■ Aim of the task
All of the data goes into your copy exactly as written. Images do not.

(Front-end code edit data)

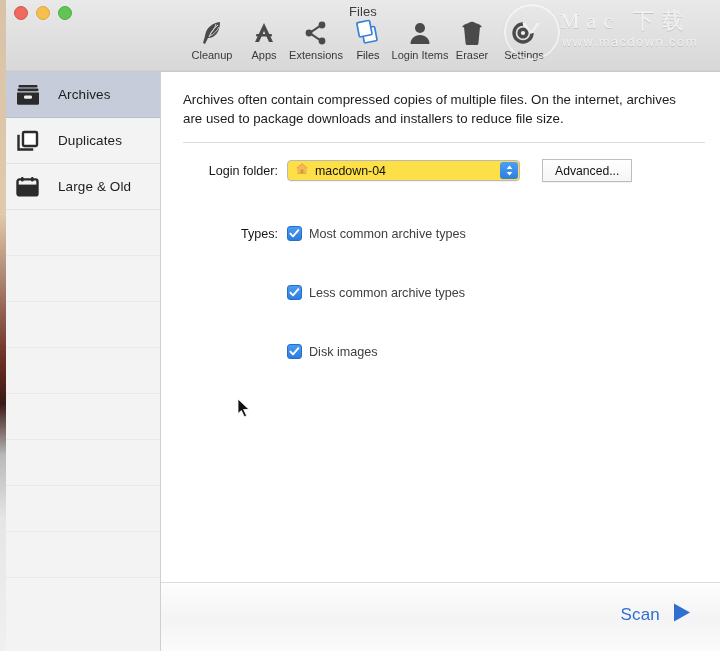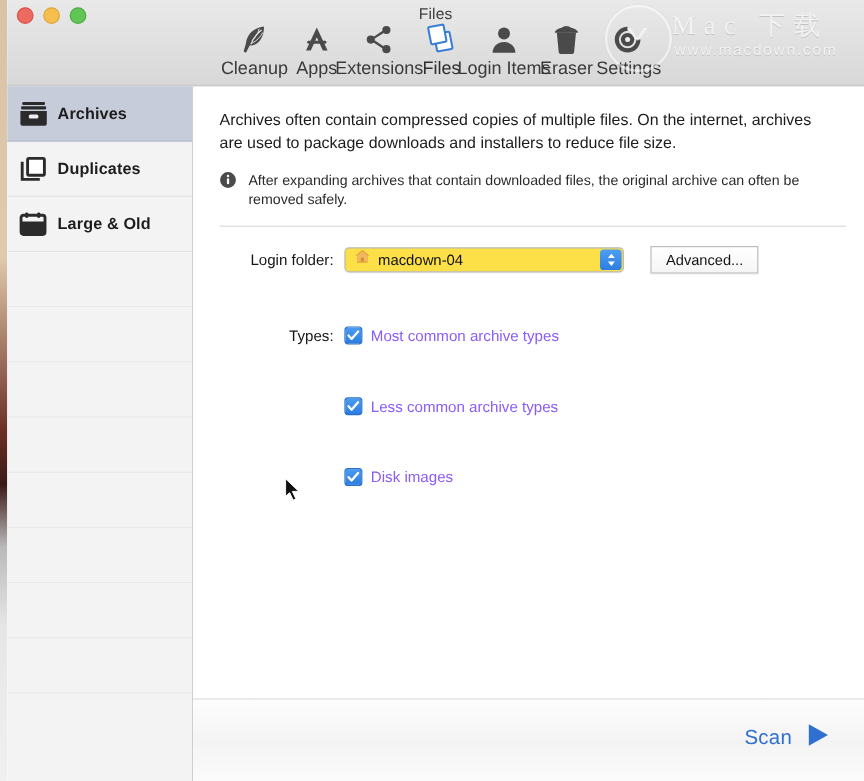--- a/index.html
+++ b/index.html
@@ -81,21 +81,21 @@
     cursor: default;
   }
   .tb-icon {
     height: 30px;
     display: flex;
     align-items: flex-end;
     justify-content: center;
   }
   .tb-label {
     margin-top: 3px;
-    font-size: 15px;
+    font-size: 11px;
     color: #3a3a3a;
     white-space: nowrap;
   }
   .tb-item.active .tb-label { color: #2f2f2f; }
 
   
   #watermark {
     position: absolute;
     right: 2px; top: 2px;
     width: 214px; height: 60px;
@@ -172,23 +172,23 @@
     background: #c6ccd9;
     border-bottom: 1px solid #b7bdc9;
   }
   .side-icon {
     width: 28px;
     display: flex;
     align-items: center;
     justify-content: flex-start;
   }
   .side-label {
-    margin-left: 4px;
+    margin-left: 14px;
     font-size: 13.5px;
-    font-weight: bold;
+    font-weight: normal;
     color: #1d1d1d;
     letter-spacing: 0.1px;
   }
   .side-blank {
     height: 46px;
     border-bottom: 1px solid #e9e9e9;
     box-sizing: border-box;
   }
 
   
@@ -309,21 +309,21 @@
     border-radius: 3px;
     background: linear-gradient(180deg, #4a9bf0 0%, #2c7de0 100%);
     border: 1px solid #2670cc;
     position: relative;
     flex: 0 0 13px;
     cursor: default;
   }
   .checkbox svg { position: absolute; left: 1px; top: 1px; }
   .check-label {
     font-size: 12.6px;
-    color: #8b5cf6;
+    color: #404040;
     margin-left: 7px;
   }
 
   
   #footer {
     position: absolute;
     left: 0; right: 0; bottom: 0;
     height: 68px;
     border-top: 1px solid #dddddd;
     background: linear-gradient(180deg, #fdfdfd 0%, #f4f4f4 52%, #fbfbfb 100%);
@@ -501,30 +501,20 @@
       <div class="side-blank"></div>
       <div class="side-blank"></div>
     </div>
 
     <div id="main">
 
       <div id="main-scroll">
 
         <p id="intro">Archives often contain compressed copies of multiple files. On the internet, archives are used to package downloads and installers to reduce file size.</p>
 
-        <div class="note">
-          <span class="note-icon">
-            <svg width="14" height="14" viewBox="0 0 14 14">
-              <circle cx="7" cy="7" r="6.6" fill="#4a4a4a"></circle>
-              <circle cx="7" cy="3.7" r="1.05" fill="#ffffff"></circle>
-              <rect x="6.1" y="5.6" width="1.9" height="5" rx="0.9" fill="#ffffff"></rect>
-            </svg>
-          </span>
-          <span class="note-text">After expanding archives that contain downloaded files, the original archive can often be removed safely.</span>
-        </div>
 
 
         <hr class="rule">
 
         <div id="form">
 
           <div class="form-row">
             <span class="form-label">Login folder:</span>
 
             <div id="folder-popup">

■ Task result
--- a/index.html
+++ b/index.html
@@ -81,21 +81,21 @@
     cursor: default;
   }
   .tb-icon {
     height: 30px;
     display: flex;
     align-items: flex-end;
     justify-content: center;
   }
   .tb-label {
     margin-top: 3px;
-    font-size: 15px;
+    font-size: 11px;
     color: #3a3a3a;
     white-space: nowrap;
   }
   .tb-item.active .tb-label { color: #2f2f2f; }
 
   
   #watermark {
     position: absolute;
     right: 2px; top: 2px;
     width: 214px; height: 60px;
@@ -172,23 +172,23 @@
     background: #c6ccd9;
     border-bottom: 1px solid #b7bdc9;
   }
   .side-icon {
     width: 28px;
     display: flex;
     align-items: center;
     justify-content: flex-start;
   }
   .side-label {
-    margin-left: 4px;
+    margin-left: 14px;
     font-size: 13.5px;
-    font-weight: bold;
+    font-weight: normal;
     color: #1d1d1d;
     letter-spacing: 0.1px;
   }
   .side-blank {
     height: 46px;
     border-bottom: 1px solid #e9e9e9;
     box-sizing: border-box;
   }
 
   
@@ -309,21 +309,21 @@
     border-radius: 3px;
     background: linear-gradient(180deg, #4a9bf0 0%, #2c7de0 100%);
     border: 1px solid #2670cc;
     position: relative;
     flex: 0 0 13px;
     cursor: default;
   }
   .checkbox svg { position: absolute; left: 1px; top: 1px; }
   .check-label {
     font-size: 12.6px;
-    color: #8b5cf6;
+    color: #404040;
     margin-left: 7px;
   }
 
   
   #footer {
     position: absolute;
     left: 0; right: 0; bottom: 0;
     height: 68px;
     border-top: 1px solid #dddddd;
     background: linear-gradient(180deg, #fdfdfd 0%, #f4f4f4 52%, #fbfbfb 100%);
@@ -501,30 +501,20 @@
       <div class="side-blank"></div>
       <div class="side-blank"></div>
     </div>
 
     <div id="main">
 
       <div id="main-scroll">
 
         <p id="intro">Archives often contain compressed copies of multiple files. On the internet, archives are used to package downloads and installers to reduce file size.</p>
 
-        <div class="note">
-          <span class="note-icon">
-            <svg width="14" height="14" viewBox="0 0 14 14">
-              <circle cx="7" cy="7" r="6.6" fill="#4a4a4a"></circle>
-              <circle cx="7" cy="3.7" r="1.05" fill="#ffffff"></circle>
-              <rect x="6.1" y="5.6" width="1.9" height="5" rx="0.9" fill="#ffffff"></rect>
-            </svg>
-          </span>
-          <span class="note-text">After expanding archives that contain downloaded files, the original archive can often be removed safely.</span>
-        </div>
 
 
         <hr class="rule">
 
         <div id="form">
 
           <div class="form-row">
             <span class="form-label">Login folder:</span>
 
             <div id="folder-popup">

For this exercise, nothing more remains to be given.